The year she turned eighty-five my mother wrote a letter to all nine of her living children. She wrote it by way of apology.
I imagine she wrote this letter seated at her round table in the dining room of her tiny unit at Park Glen, the retirement village to which she had moved five years earlier.
She wrote it on a sheet of lined foolscap paper but by the time my older sister had photocopied the nine copies necessary – at my mother’s request – the lines had disappeared.
My mother must have written in her best handwriting, as the words are legible, unlike in earlier letters she wrote to me alone.
There were three things that struck me after I read my copy of my mother’s letter:
How I would respond?
How might others respond?
And who received the original?
It was clear mine was a copy and somehow it became a measure of my position in the family, one of the many. It also became a measure of the position of the many in my family, all except my older sister who in the end took the original back to my mother, after she had made copies for the nine of us, including one for herself.
More recently, this same sister was clearing out her garage and she came across, not only her copy of my mother’s letter to us all, but also another letter my mother wrote to her alone.
‘Of all my children,’ my mother wrote, or words to that effect, ‘Of all my children, you deserve a letter of your own.’
My sister read out my mother’s letter over the phone and we wept together hearing again our mother’s thoughts about my sister’s hard life and her pain.
To this, I added a pain of my own, the pain of not being the one of all those children, not the only one but one of the eight children who, by default did not deserve a letter of our own.
I decided then, should I ever write such letters to my children, I will not write a group letter, instead, individual letters to all my children, each letter expressly designed to address the child in question.
I recognise it’s not so hard for me. I have only four children and nine is a long line of letters to write.

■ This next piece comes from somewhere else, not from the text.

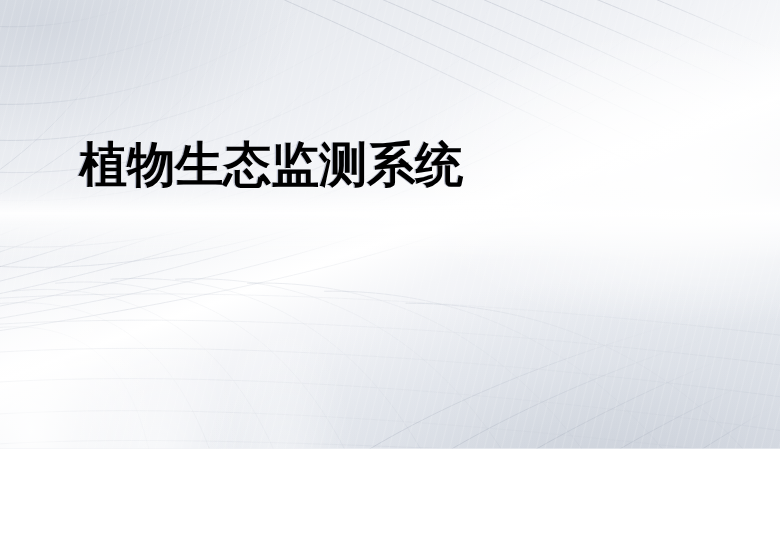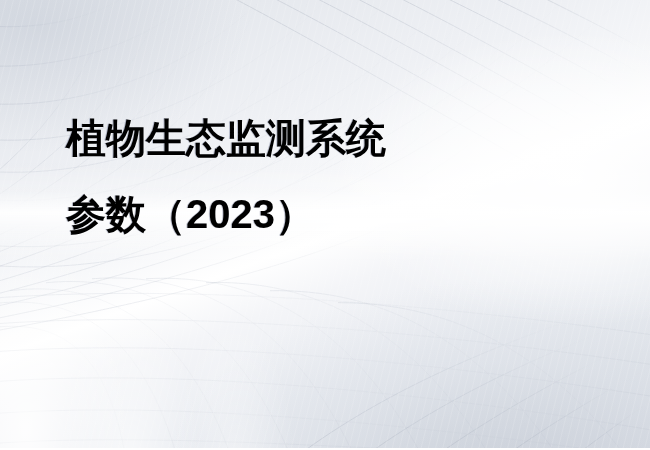"植物生态监测系统" #slide { height: 448px -> 374px }
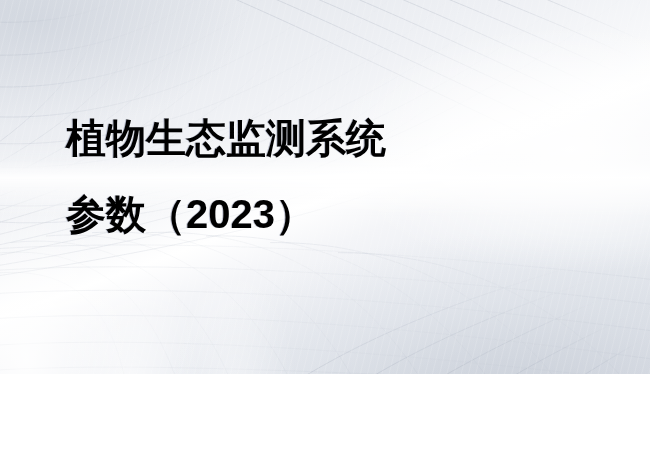"参数（2023）" div.title-line { html: <div>参数（2023）</div> -> none }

It’s not surprising my mother should choose to address us all equally.
Most of my siblings, as far as I know, did not respond in any way to our mother’s letter.
I presume they read it.
I presume they felt something in the sting of it, but as far as my mother had told me at the time, only three of her daughters talked to her about her letter.
Not one of us wrote back. And I include myself here.
I acknowledged my mother’s letter but it did not occur to me at the time to wonder what it must have been like for her to write such a letter and also to be met with silence from most of her children.
I’m twenty years of age away from reaching my mother’s age at the time she wrote this letter, but it occurs to me now that she wrote from the wisdom of her years and although one of my brothers disparaged her efforts as manipulative, I wonder whether a degree of empathy is called for after my mother’s long life, lived to the best of her ability, however much littered with mistakes.
My mother’s letter is one long apology and one long explanation of her position in making the mistakes she made.
She wrote it when she was eighty-five years old. It deserves recognition.